Lo hice, aunque resultó evidente que la mitad de las cosas de las que le hablaba no podía entenderlas porque no tenía ni la más remota idea de en qué consistía colgar una página en internet.

—¿Realmente existe ese tipo de tecnologías? Si lo llego a saber no me hubiera pegado un tiro; valdría la pena haberlas conocido.

—Dudo que lo hubiera conseguido, o al menos tendría ya casi cien años cuando internet comenzó a desarrollarse de una manera válida.

—¡Lástima! Pero lo que saco en conclusión de todo esto es el hecho incuestionable de que por mucho que progrese la ciencia, las pasiones humanas siguen siendo las mismas y los degenerados no cambian con el paso del tiempo. Pederastas han existido siempre y continuarán existiendo hasta que de la raza humana no quede ni tan siquiera un leve recuerdo. ¡Veamos! —añadió como si de improviso se hubiera entusiasmado con el tema—. O yo no entiendo de hombres, o el punto débil de ese degenerado, aparte de los niños, es la soberbia.

—Uno ciertamente importante, sin duda.

—¡No se equivoque! Cuando alguien ha llegado al extremo de hacer gala de crímenes tan horrendos, es porque la soberbia se ha convertido en su peor enemigo.

—¿Lo dice por experiencia?

—Naturalmente. ¿Y sabe qué es lo que más ofende a una persona especialmente soberbia?

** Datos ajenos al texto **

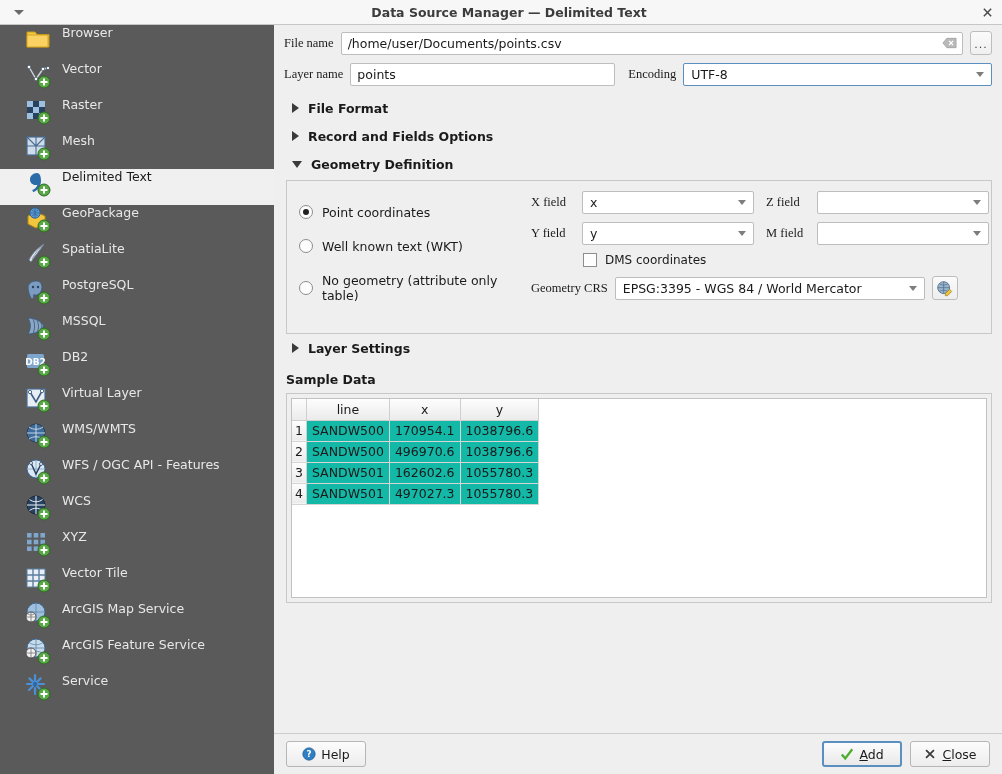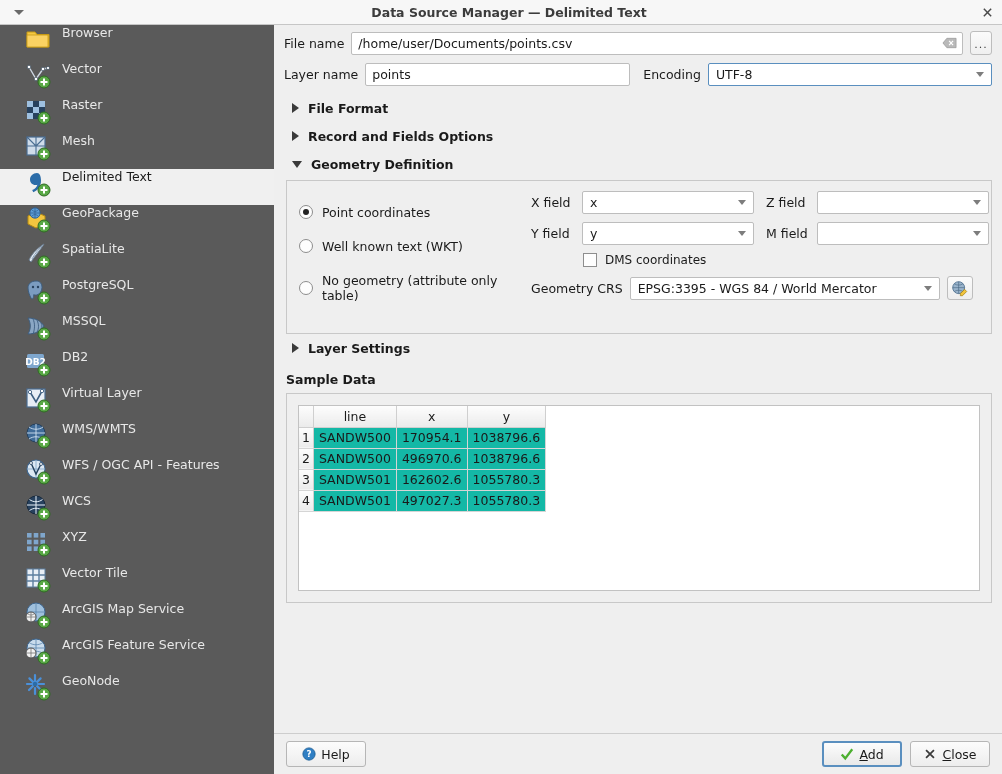--- a/index.html
+++ b/index.html
@@ -112,21 +112,21 @@
     min-height: 0;
   }
 
   
   .form-row {
     display: flex;
     align-items: center;
     gap: 7px;
     margin-bottom: 8px;
   }
-  .flabel { font-size: 12.5px; color: #1a1a1a; white-space: nowrap; }
+  .flabel { font-size: 12.5px; color: #1a1a1a; white-space: nowrap; font-family: Liberation Serif, serif; }
   .txtinput {
     height: 23px;
     border: 1px solid #bdbdbd;
     background: #ffffff;
     padding: 0 6px;
     font-size: 12.5px;
     color: #1a1a1a;
     display: flex;
     align-items: center;
     border-radius: 2px;
@@ -271,21 +271,21 @@
   .sample-title {
     font-weight: bold;
     font-size: 12.5px;
     margin: 10px 0 6px 2px;
   }
   .sample-frame {
     border: 1px solid #c8c8c8;
     background: #efefef;
     margin-left: 2px;
     height: 210px;
-    padding: 11px;
+    padding: 4px;
   }
   .sample-inner {
     border: 1px solid #c2c2c2;
     background: #ffffff;
     height: 100%;
     overflow: hidden;
   }
   table.sample {
     border-collapse: collapse;
     font-size: 12.5px;
@@ -623,21 +623,21 @@
         <span class="side-ico">
           <svg viewBox="0 0 28 28">
               <g stroke="#4a90d9" stroke-width="2.2" stroke-linecap="round">
                 <path d="M11 2v6M11 15v6M3 11h6M14 11h6M5.4 5.4l4 4M13 13l4 4M16.6 5.4l-4 4M9 13l-4 4"></path>
               </g>
               <circle cx="11" cy="11" r="2.2" fill="#2b6ca8"></circle>
               <circle cx="20" cy="21" r="6" fill="#58a845" stroke="#2e6b22" stroke-width="1"></circle>
               <path d="M20 17.5v7M16.5 21h7" stroke="#fff" stroke-width="2"></path>
             </svg>
         </span>
-        <span class="side-label">GeoNode</span>
+        <span class="side-label">Service</span>
       </div>
 
     </div>
 
     <div class="content">
       <div class="content-inner">
 
         <div class="form-row">
           <span class="flabel">File name</span>
           <div class="txtinput" id="filename-input">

—Dígamelo usted que es el experto.

—Que alguien intente ponerse a su altura.

—¿También lo sabe por experiencia?

—¡También! Trate de imaginar lo que hubiera significado para mí, cuando aún vivía, que alguien se hubiera atrevido a robarme una novela y publicarla con su nombre. ¿Qué cree que habría hecho?

—Ponerle un pleito.

—¡Se equivoca! Eso es lo que sin duda habrían hecho mi editor o mi agente literario; por mi parte lo más probable es que le hubiera pegado un tiro.

—¿Por un simple plagio?

—A mi modo de ver, robar ideas es muchísimo más grave que robar dinero, por mucho que este sea; el dinero abunda y a menudo lo tienen los más mentecatos, mientras que las ideas escasean y tan solo pueden tenerlas los auténticamente inteligentes.

—En eso puede que tenga razón.

—La tengo, porque el dinero siempre puede recuperarse intacto, mientras que las ideas, cuando se usan, se gastan. Por eso insisto: ataque a ese prepotente tan malparido en su orgullo, róbele sus ideas, restriégueselas por las narices, y le garantizo que acabará por salir de su cueva.

Amanecía y desapareció con la primera claridad que se aventuraba por el balcón dejándome el amargo sabor de boca de no ser capaz de determinar si en verdad había estado allí o todo había sido fruto de una absurda pesadilla. Fuera una cosa o fuera la otra, lo que quedaba claro era el mensaje: a los soberbios les pierde su soberbia.